ManageEngine offers more than 50 applications to more than 80 million users worldwide. This generates a massive amount of log data that needs to be managed. We started our journey towards a semi-automated log management system in 2012 by bringing in major improvements in log collection and storage as follows:

Zoho Logs Server

Figure 4: Log management at ManageEngine

Systematic collection of logs

We introduced systematic collection of logs by enhancing three aspects: indexing, searching, and queue management.

Indexing:

We deployed a powerful search server to improve the speed of retrieving log files. This enabled efficient running of a range of queries, making it ideal for indexing log files.

Searching:

We further introduced a distributed document-oriented search engine to enhance the speed of queries. The advanced search engine, with its distributed architecture and familiar JSON formatting, quickly became a vital component of our log management system. We can now perform quick searches using distributed inverted indices, making it easy to search through large amounts of log data.

Queue management:

We added a streaming data platform to handle the queue of log queries more efficiently. This platform helps our log management system run smoothly, even with a high volume of queries, due to its high scalability and speed.

Enhanced storage with distributed file system (DFS)

We brought in DFS for storing log files, which was a major boost to our log management framework. DFS enabled us handle large amounts of log data with high compression and high-throughput data access.

The systematic collection and enhanced storage work together to provide seamless processing of logs as follows:

The log server grid is the primary log collector. Developers write logs to a lightweight TCP, which writes the logs as files into DFS.
The database server contains metadata about the users and verifies their permission to access the logs.
The app servers continuously populate DFS with log files. Schedulers retrieve the logs periodically from the app servers and store them in DFS, supported by the streaming data platform for effective queue management.
The indexing of log files in DFS is automated by schedulers, while log file retrieval occurs only when a user raises a query in the console. These processes run as jobs periodically to provide a smooth user experience.
When a user raises a query, the indexing grid searches for the relevant file in DFS. If the file is available, the console returns it to the user. If not, the console informs the user that the file cannot be found.

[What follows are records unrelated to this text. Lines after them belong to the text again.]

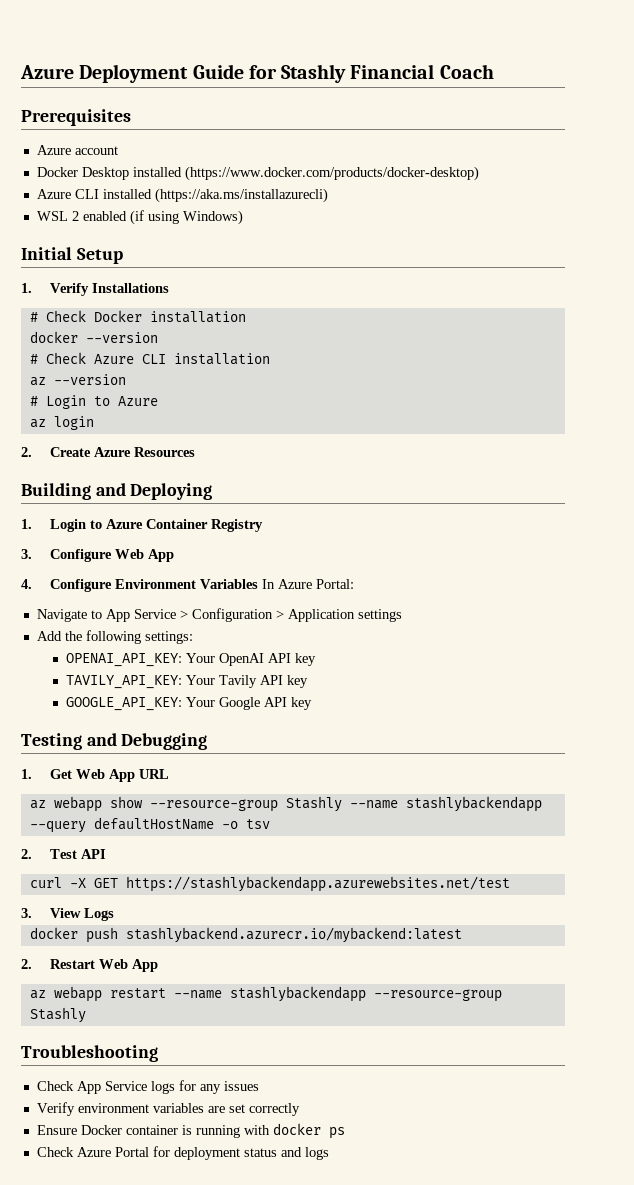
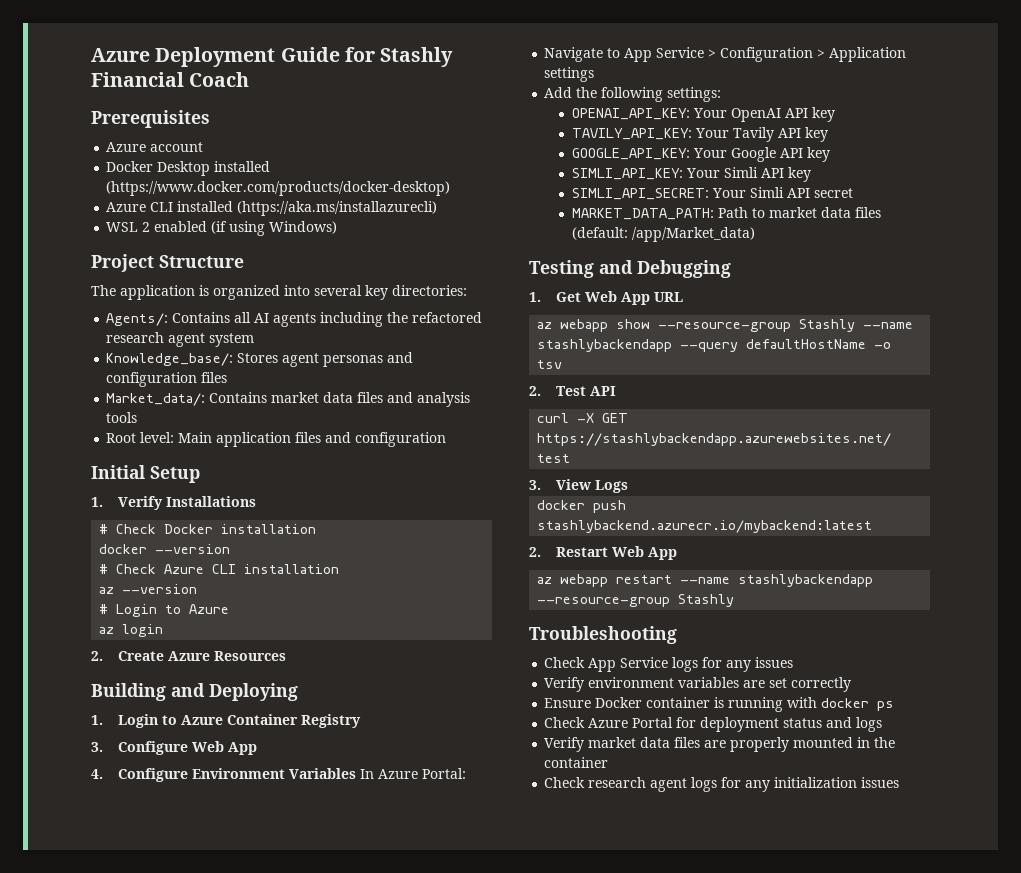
+ Project Structure
+ The application is organized into several key directories:
+ Agents/: Contains all AI agents including the refactored research agent system
+ Knowledge_base/: Stores agent personas and configuration files
+ Market_data/: Contains market data files and analysis tools
+ Root level: Main application files and configuration
+ SIMLI_API_KEY: Your Simli API key
+ SIMLI_API_SECRET: Your Simli API secret
+ MARKET_DATA_PATH: Path to market data files (default: /app/Market_data)
+ Verify market data files are properly mounted in the container
+ Check research agent logs for any initialization issues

We chose this system for several reasons:

It ensures log integrity by making it impossible to tamper with the logs. Any attempt to compromise the logs will render them corrupt and useless.
The centralized log system frees up memory on the app server, improving overall application performance. DFS also enhances log security with its efficient 80% compression.
The system simplifies audits and makes it easier to track user activity, which is stored in the database. This information is vital for investigations and helps improve the security of the logs.
With a centralized, agent-based log system, troubleshooting becomes easier. Logs can be used to identify areas of an application that can be improved, such as wasted processes, underutilized space, etc.

Our log management system has come a long way since its inception in 2012. With the seamless integration of DFS, powerful search servers, advanced search engines, and improved queue management, we've created a semi-automated log management system that is both secure and efficient.

Parsing: Transforming log data into structured insights

At ManageEngine, we understand the importance of log data in improving the performance and security of our applications. Naturally, we have a comprehensive parsing system to transform log data into a structured format that is easy for developers to use.

Figure 5: Different levels in parsing log data

As shown in Figure 5, our parsing system consists of three levels:

Level 1: In-agent processing

Our logs team employs log agents, which are pieces of code integrated into the developers' environment, to process logs at the first level. The log agents perform the initial parsing, ensuring that logs are formulated in a way that meets the requirements of both our developers and IT environment.

Level 2: File conversion

The next stage is the conversion of logs from JavaScript to JavaScript Object Notation (JSON) format, making it easier for developers to use. The logs are converted into JSON files and reach the log server grid, as shown
in Figure 3.

Level 3: Adding relevant information

We append additional information to the JSON files to enhance the usefulness of the logs for analysis and reference. This information includes the service the log file belongs to, the type of logs contained in the file, and more. We also append three to five additional fields for further analysis, to provide a more complete picture of the logs. When developers view the log files in the console, these additional fields are displayed as field values.

We continuously update our logs by parsing new data every minute, resulting in a constantly evolving, informative repository of log data. This efficient and effective parsing system, coupled with our log collection and storage system, allows us to make informed decisions based on real-time log data, ultimately leading to improved performance and security of our applications.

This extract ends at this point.